O
astro e o monstro (sobre Vanilla Sky)
A crítica em
geral se apóia nesse velho hábito de comparar refilmagens
americanas feitas a partir de filmes europeus, o que nem sempre é
interessante. O pior é que normalmente usa-se esse hábito
para tirar uma onda, assim como quem diz: os-europeus-é-que-são-profundos,
ou ainda : o-sistema-engole-o-peculiar-e-o-massifica. Não que essa
conclusão esteja totalmente errada; está, na maioria das
vezes, acertada, mas o raciocínio certo não justifica o
simplismo dos métodos. Óbvio que a industria de massas e
a conhecida esquematização da industria americana corrói
um projeto original, mas que se diga que o interesse em comparar as liberdades
artísticas de industrias diferentes já está ficando
meio desgastado.
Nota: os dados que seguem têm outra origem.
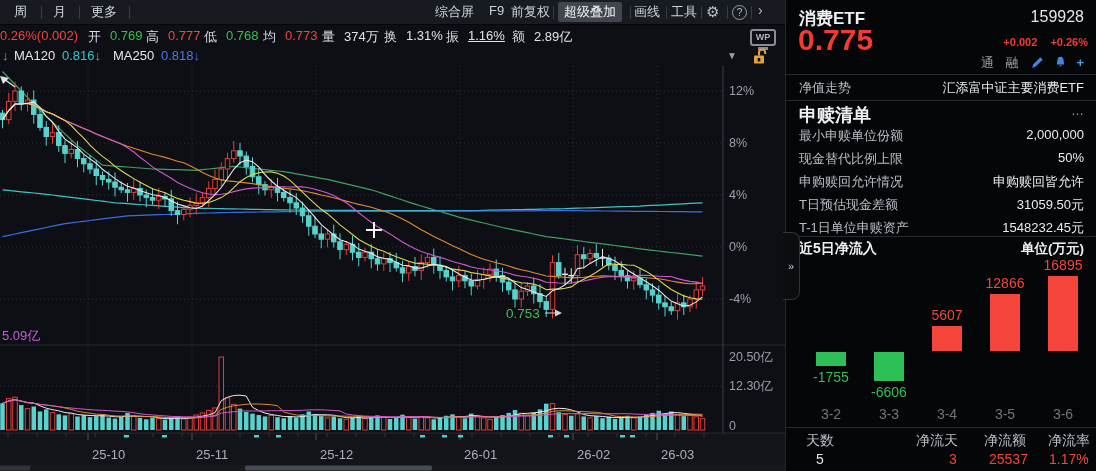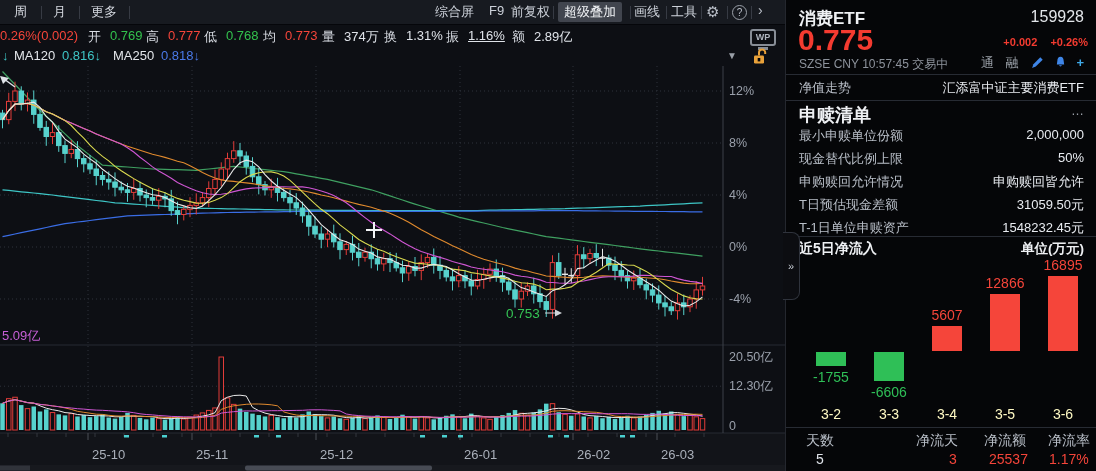"SZSE CNY 10:57:45 交易中" div.p-meta { html: <div>SZSE CNY 10:57:45 交易中</div> -> none }
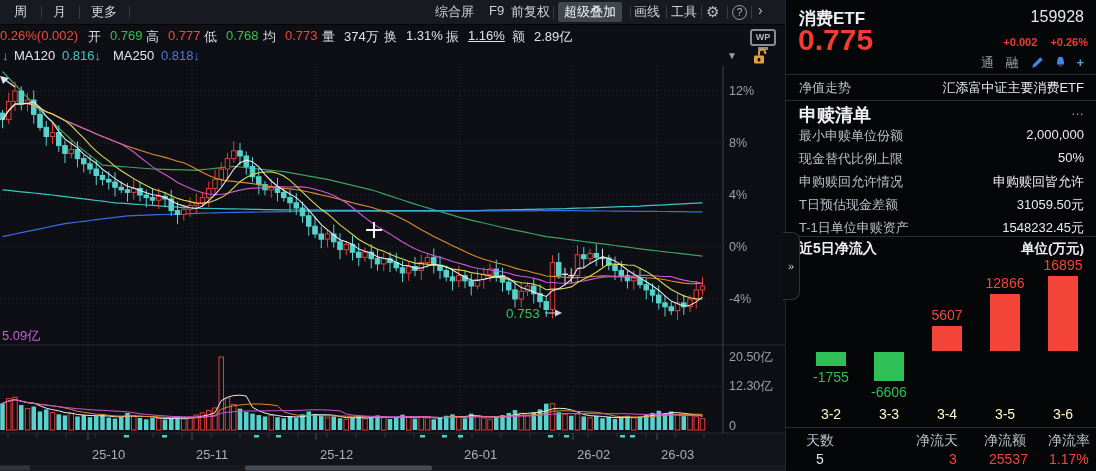"3-2" .flow-date { color: #fef9c3 -> #737373 }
O que incomoda, na verdade, é essa constante facilidade
encontrada na recusa em analisar um filme isoladamente.
Um exemplo recente
talvez seja esse Vanilla Sky, patinho feio da industria e filme
cujas linhas tortuosas parecem fugir da compreensão/acomodação
do grande público, e que mesmo assim não escapa de ser comparado
ao seu antecessor, Abre Los Ojos, filme espanhol e, portanto, para ficar
na facilidade do julgamento, profundo e original. Para obedecer ao raciocínio
do primeiro parágrafo, é claro que não irei comparar
o grau permitido de liberdade artística em cada filme; mais do
que isso até, já que o objetivo aqui não é
analisar Vanilla Sky como um filme de autor mas, sim, como um filme
de ator. Já falei sobre o preconceito sofrido pelas refilmagens
americanas, e, provavelmente por ter sido produzido e estrelado por um
astro como Tom Cruise, o rótulo de plastificação
ou edulcorização fica ainda mais difundido entre nossos
pares. O fato que muitos fazem questão de ignorar, porém,
é que o contexto em que Vanilla Sky está inserido
é outro e que a omnipresença egocêntrica de Cruise
no projeto é o que torna esse filme realmente profundo - ou melhor
dizendo, para não cair na simplismo : é o que faz o filme
ter a sua profundidade própria, permitindo, ironicamente, sua originalidade.
Entende-se perfeitamente
o que pode ter interessado Cruise nessa empresa. Há uma verdadeira
síndrome stevensoniana que parece abater o ator, e é como
se essa síndrome contaminasse cada cena do filme, fazendo-o muito
mais dele do que do diretor Cameron Crowe. Existe o Astro e existe o Monstro
: Dr. Tom e Mr. Cruise. Existe o Tom que todos querem ver, o herói
estereotipado e correto, submisso às falsidades e totalmente adequado
às urgentes necessidades mercantilistas de seu tempo; existe, também,
no entanto, um artista dentro de si, abafado, temido, domesticado e que,
à sombra do seu equivalente público – a figura mediática
– espera ansiosamente sua vez de entrar em cena. É do artista que
produziu De olhos bem fechados (Eyes Wide Shut) de que estamos
falando, do que colocou sua vida conjugal à mostra, exorcizando
seu mal em praça pública, em pleno picadeiro; é,
ainda, o mesmo que mergulhou em Vanilla Sky, esse estranho filme com forma
de espelho mágico -o artista que pede, que implora a essa massa
delirante, para que olhe debaixo daquela mascara estéril, impessoal,
e encare as terríveis cicatrizes do Monstro sem medo. É
o Artista que, em plena loucura do universo mediatico, convoca seu público,
o reúne para um evento secretamente escondido por baixo da embalagem,
e discute sua relação. "O que vocês querem de
mim?" parece o Monstro perguntar a seus seguidores, "até
onde vai a falsidade?". Há o homem adequado em Cruise, o bom
burguês civilizado, mas há também o Mr. Hyde, e é
toda essa esquizofrenia que o empurra para um acerto de contas consigo
mesmo, com sua identidade, com sua imagem e com seu público.
Existe um mundo de
naturalidades por trás de um destino arranjado, existe a pureza
da existência, a imprevisibilidade do destino. Existe as relações
verdadeiras, as Sofias Serranos, o contato com o que há de real,
de verdadeiramente palpável, enfim, existe a sinceridade. Existe
o que todos gostaríamos de ser e persiste, entre um sonho e outro,
o que todos devemos ser. E é por isso que ao final, atormentado
pelo inconsciente, pelo real e pelo artificial, pelo vivido e pelo sonhado,
do alto do abismo, o Astro vai jogar-se ao infinito numa queda livre rumo
ao imprevisto, ao "verdadeiro". Porque o Astro prevê um
encontro com sua verdadeira Natureza e seria absurdo negar-lhe esse direito.